*Problem statement*
In your copy, reproduce each entry exactly and leave out the pictures.

*Material provided*
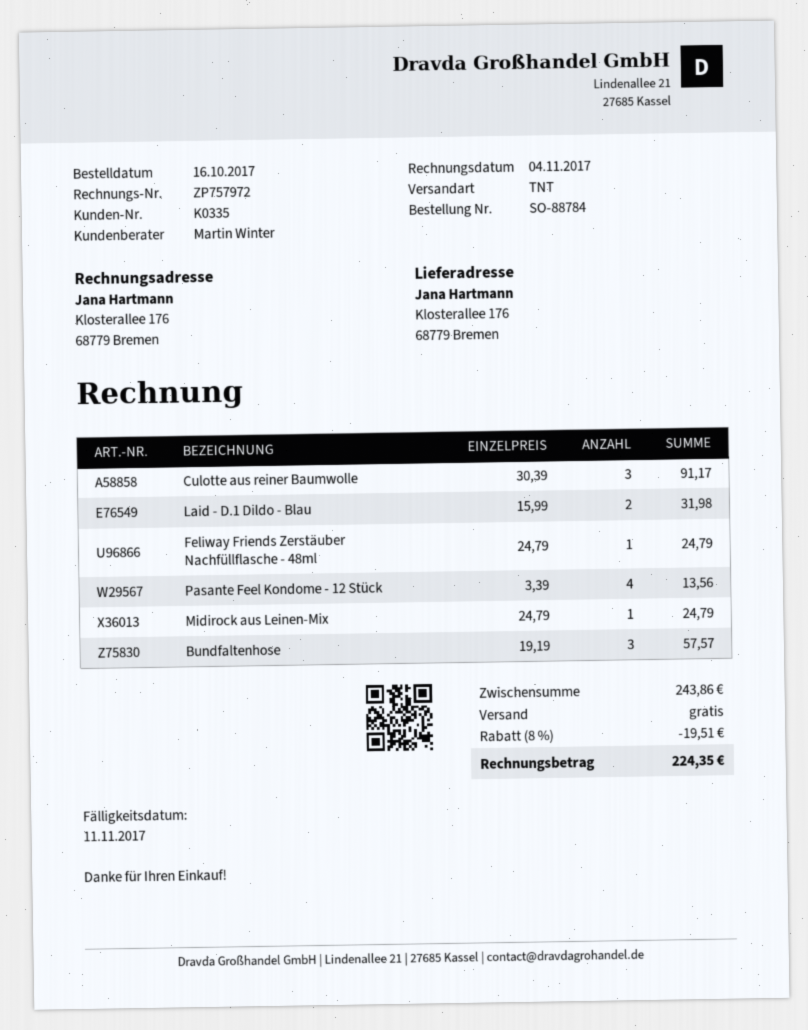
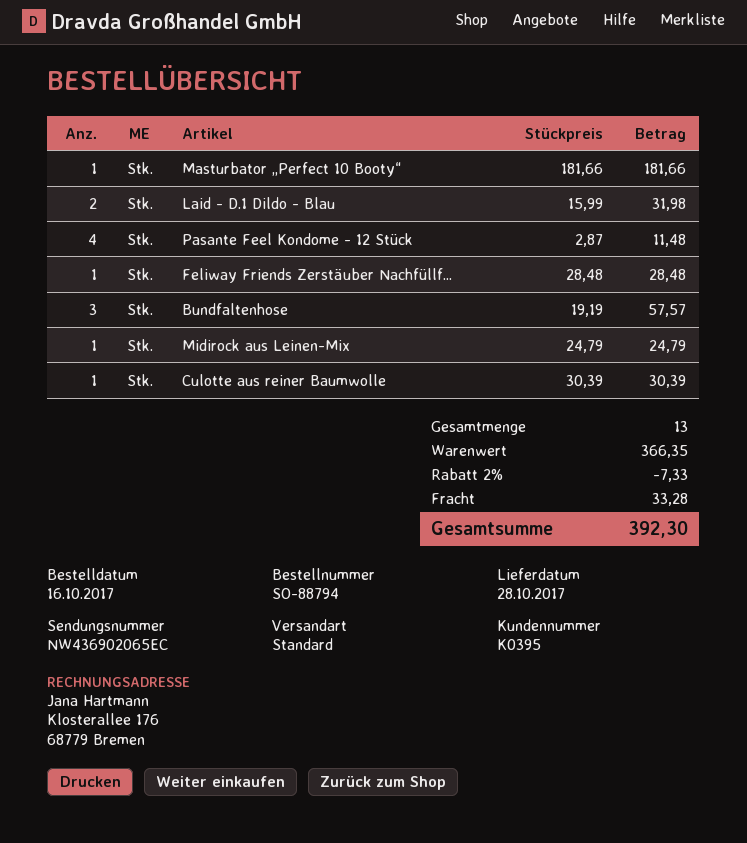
order number: SO-88784 -> SO-88794
customer number: K0335 -> K0395
shipping method: TNT -> standard
Culotte aus reiner Baumwolle: 3 x 30.39 = 91.17 -> 1 x 30.39 = 30.39
Feliway Friends Zerstäuber Nachfüllflasche - 48ml: 1 x 24.79 = 24.79 -> 1 x 28.48 = 28.48
Pasante Feel Kondome - 12 Stück: 4 x 3.39 = 13.56 -> 4 x 2.87 = 11.48
Masturbator „Perfect 10 Booty“: none -> 1 x 181.66 = 181.66
subtotal: 243.86 -> 366.35
discount: 8% = 19.51 -> 2% = 7.33
shipping: 0.00 -> 33.28
total: 224.35 -> 392.30

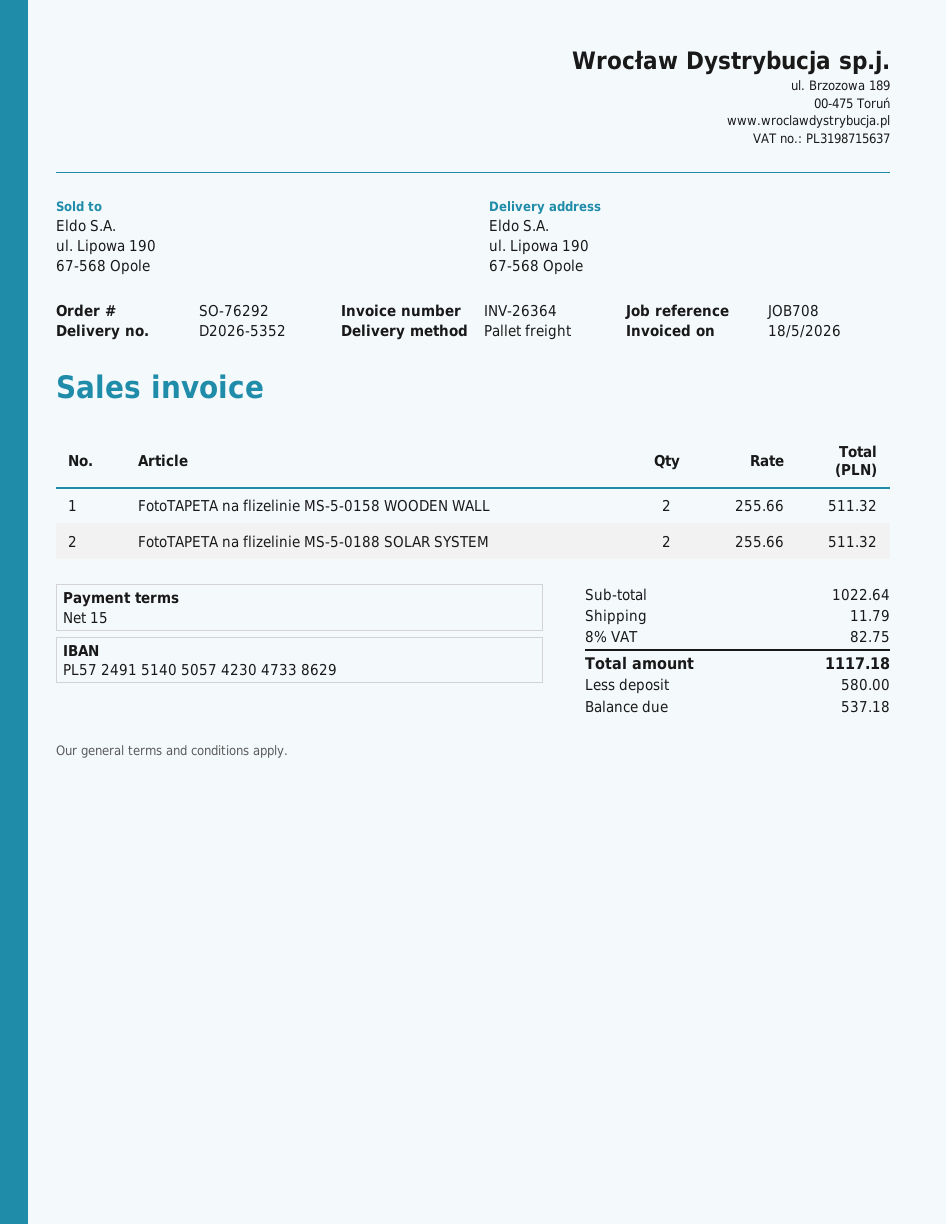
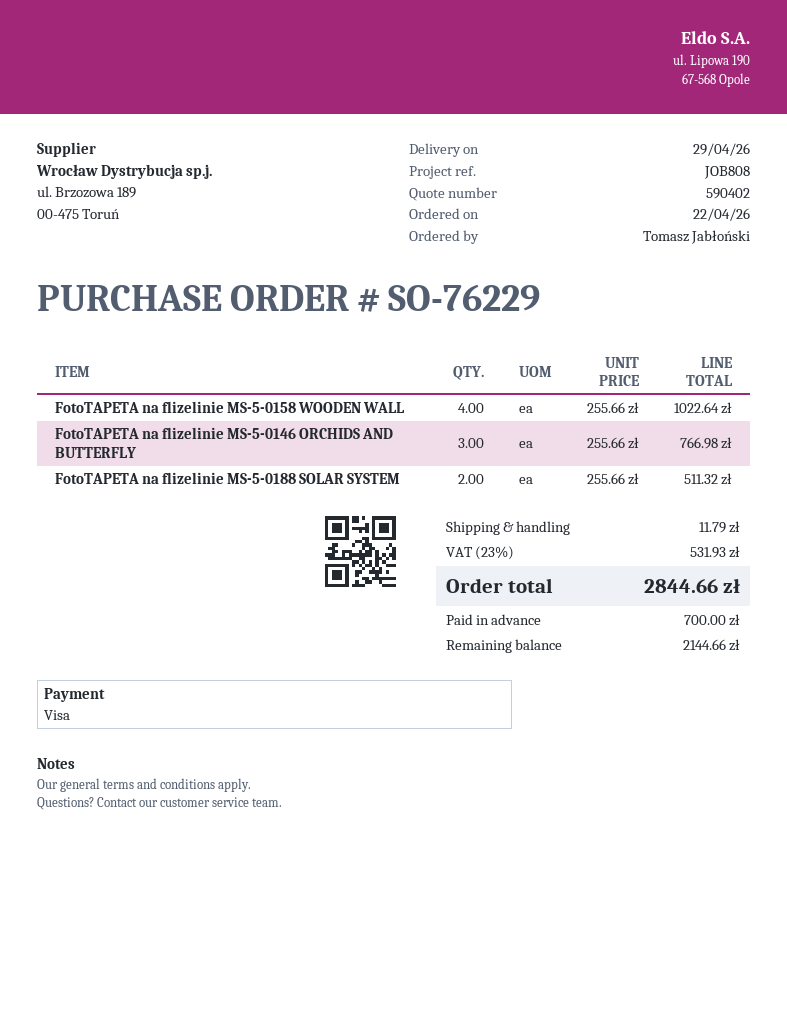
order number: SO-76292 -> SO-76229
reference: JOB708 -> JOB808
FotoTAPETA na flizelinie MS-5-0158 WOODEN WALL: 2 x 255.66 = 511.32 -> 4 x 255.66 = 1022.64
FotoTAPETA na flizelinie MS-5-0146 ORCHIDS AND BUTTERFLY: none -> 3 x 255.66 = 766.98
tax: 8% = 82.75 -> 23% = 531.93
total: 1117.18 -> 2844.66
deposit: 580.00 -> 700.00
balance: 537.18 -> 2144.66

*Result of this task*
order number: SO-88784 -> SO-88794
customer number: K0335 -> K0395
shipping method: TNT -> standard
Culotte aus reiner Baumwolle: 3 x 30.39 = 91.17 -> 1 x 30.39 = 30.39
Feliway Friends Zerstäuber Nachfüllflasche - 48ml: 1 x 24.79 = 24.79 -> 1 x 28.48 = 28.48
Pasante Feel Kondome - 12 Stück: 4 x 3.39 = 13.56 -> 4 x 2.87 = 11.48
Masturbator „Perfect 10 Booty“: none -> 1 x 181.66 = 181.66
subtotal: 243.86 -> 366.35
discount: 8% = 19.51 -> 2% = 7.33
shipping: 0.00 -> 33.28
total: 224.35 -> 392.30

order number: SO-76292 -> SO-76229
reference: JOB708 -> JOB808
FotoTAPETA na flizelinie MS-5-0158 WOODEN WALL: 2 x 255.66 = 511.32 -> 4 x 255.66 = 1022.64
FotoTAPETA na flizelinie MS-5-0146 ORCHIDS AND BUTTERFLY: none -> 3 x 255.66 = 766.98
tax: 8% = 82.75 -> 23% = 531.93
total: 1117.18 -> 2844.66
deposit: 580.00 -> 700.00
balance: 537.18 -> 2144.66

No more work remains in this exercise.